Haifa Women's Coalition
- Formation: 1983
- Headquarters: Haifa, Israel

= Haifa Women's Coalition =

The Haifa Women's Coalition (אשה לאשה - מרכז פמיניסטי חיפה) is a coalition of four women's organizations in the Israeli city of Haifa: Isha l'Isha – Haifa Feminist Center, Kayan – Feminist Organization, Haifa Rape Crisis Center, and Aswat. The coalition works for women's rights awareness and supports women victims of domestic and sexual violence. Jewish and Arab women in Israel work under one roof, creating a contact point for Northern Israeli women of all backgrounds.

==Overview==
Isha l'Isha, Aswat, Kayan and the Haifa Rape Crisis Center have gained international recognition. In 2008, Aswat was awarded the Go visible Award of the city of Vienna, an initiative of the Austrian Green Party. Rauda Morcos, then the head of Aswat, was awarded the Felipa de Souza Award of the OutRight Action International in 2006.
Aswat was the first public organization for Arab lesbians in the Middle East and Rauda Morcos was for a long time the only openly gay member of Aswat. The group has supporters in Israel, the West Bank and Gaza, but most Arab lesbians hide their sexual preferences for fear of reprisals. The first conference of Aswat in March 2008 was met with a high level of response from supporters but also from opponents of gay rights. Israel's Islamic Movement had requested cancellation of the conference. The organizers refused, and members of the Islamic Movement demonstrated in front of the conference building.

Aswat aims to strengthen cooperation with feminist organizations in the Occupied Palestinian Territories. The women see their struggle for gay rights in connection to the Palestinian struggle against the occupation, and also aim to show solidarity with Palestinian homosexuals in the OPT whose situation is even more difficult than that of Palestinian homosexuals in Israel.

Kayan called public and media attention inter alia with its research about mobility among women in Arab villages and towns in Northern Israel. This first study of the topic showed the complete lack of public transportation in Israel's Arab localities, and convinced the Ministry of Transport to install bus lines in Sakhnin, Arara, Umm el Fahm and other Arab towns and villages. The project "Women Demand Mobility" also involved women's community activism in Mghar and other villages without public transportation, where women installed bus lines out of their own initiative.
Israeli media also reported widely about an environmental project where women from Mghar raise environmental awareness among children and youth. Environmental work by women is a novelty in Arab society, empowers women and helps the community at the same time.

Isha l'Isha's achievements for the prevention of trafficking of women are of utmost importance. The organization succeeded in raising public awareness for the problem, including the installation of a parliamentary committee that deals with the issue. Traffickers of women face heavier punishments today thanks to Isha l'Isha's initiative, and Isha l'Isha is regarded a central reference and expert on the topic in Israel.
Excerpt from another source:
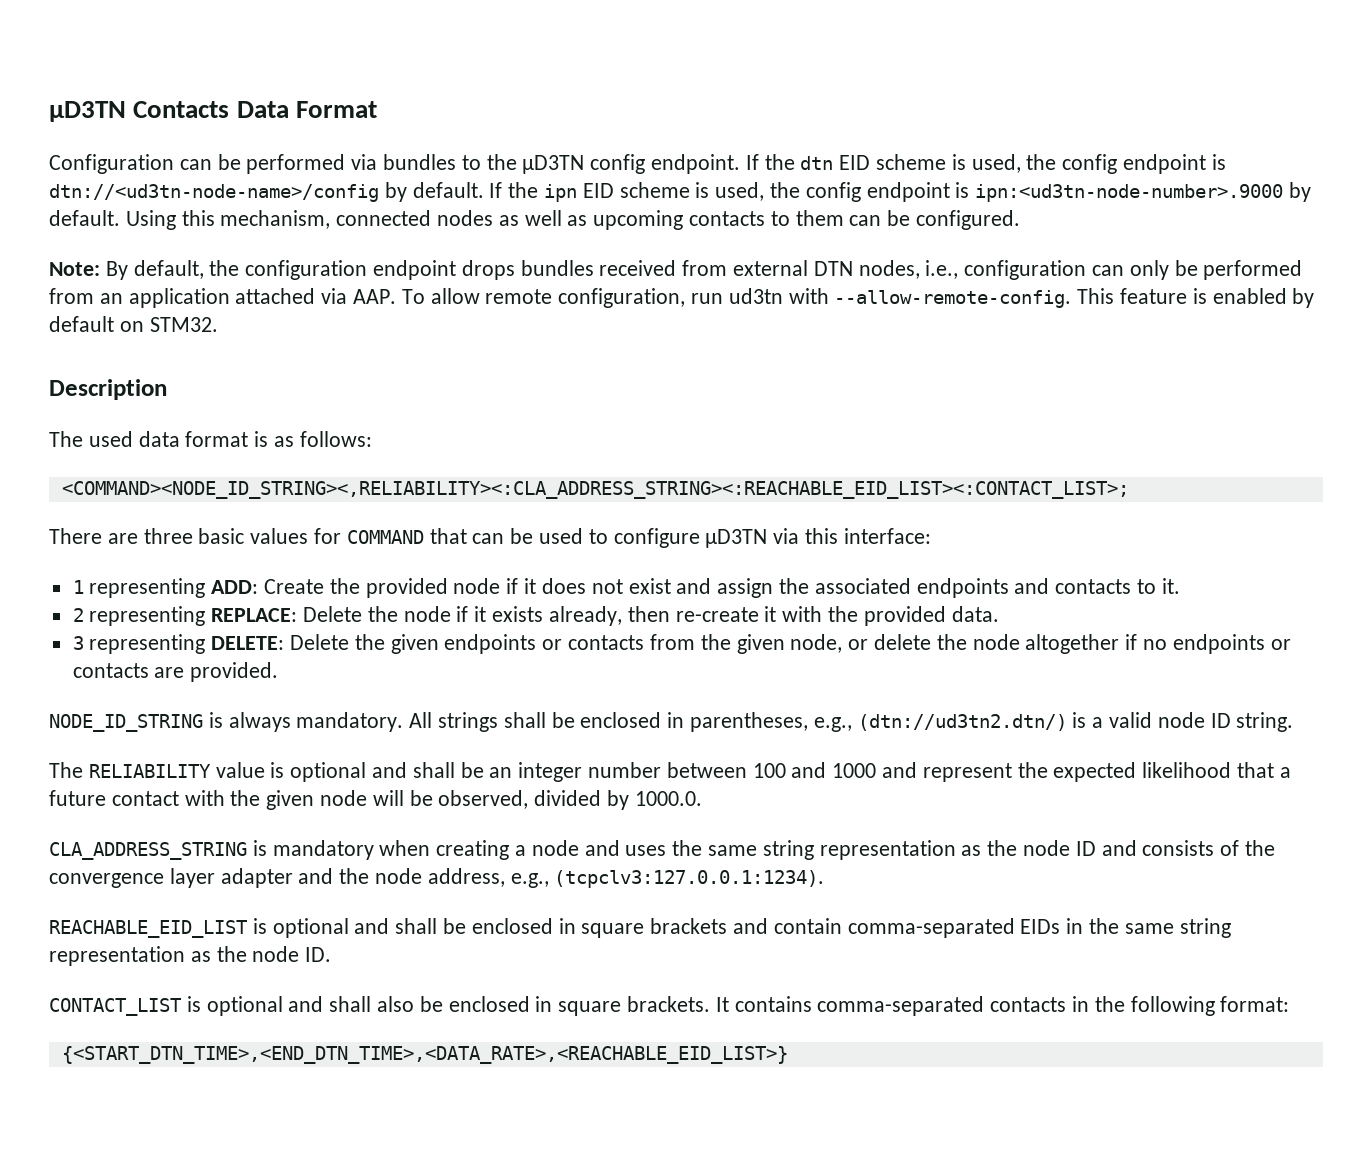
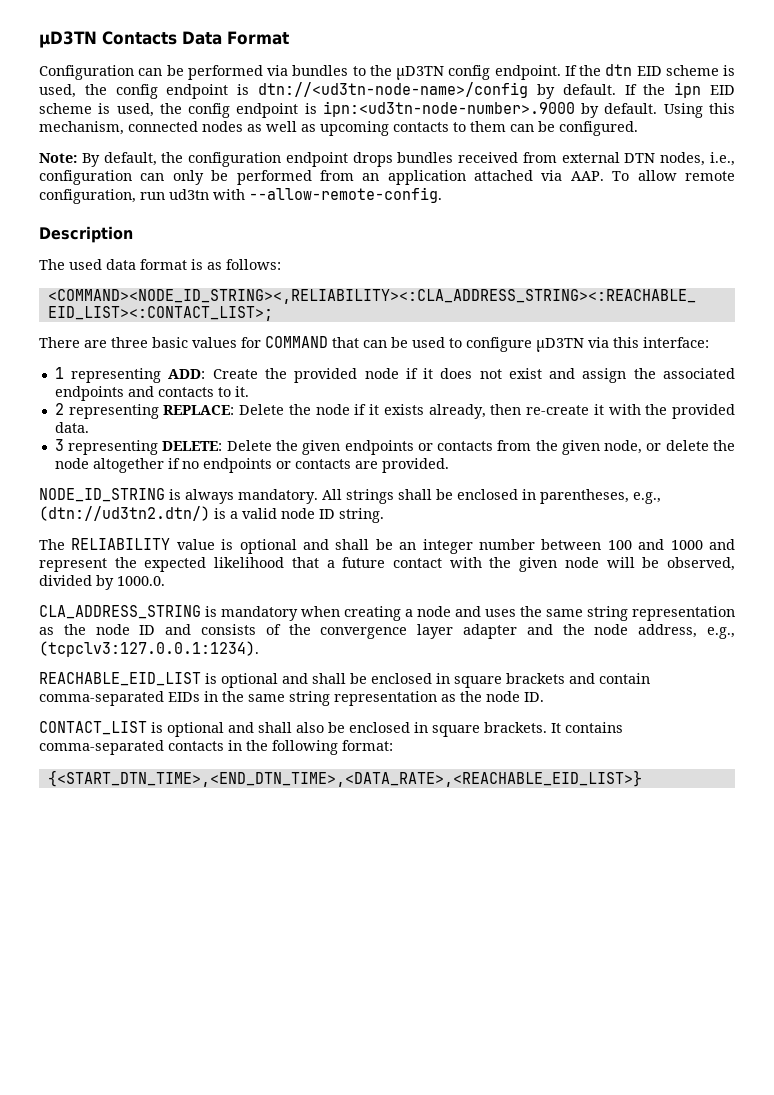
[1077,288,1315,308] [49,316,218,332] This feature is enabled by default on STM32. -> (442, 195) none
In July 2000, the Haifa Rape Crisis Center, along with the other nine national rape crisis centers, received the Volunteer Award presented by the President of Israel. The award is in recognition of the Centers' “ important pioneering contribution to Israeli Society" and their "contribution to the uprooting of the epidemic of sexual violence from Israeli Society and on the support given to survivors".

==Criticism==
Especially the quarter policy of the Israeli feminist movement, which is also implemented in the Haifa Women's Coalition, is subject to criticism. The quarter policy aims to ensure equal representation of Israel's large population groups – Mizrahi women (Jews who descend from the Middle East, North Africa, Central Asia and the Caucasus), Ashkenazi women (Jews who descend from European countries), Lesbian and Palestinian women. On the one hand, there are basic discussions about the implementation and usefulness of this policy. On the other hand, it is asked why Russian women, a large minority in Israel today, are not represented. In reaction to this criticism, the quarter system was expanded to accommodate additional groups that make up Israeli society.

The different identities of the women are an ongoing topic of discussion. Women from minority groups often feel dominated by Ashkenazi women and unequally represented. The building of coalitions and the sharing of resources shall provide answers to these questions.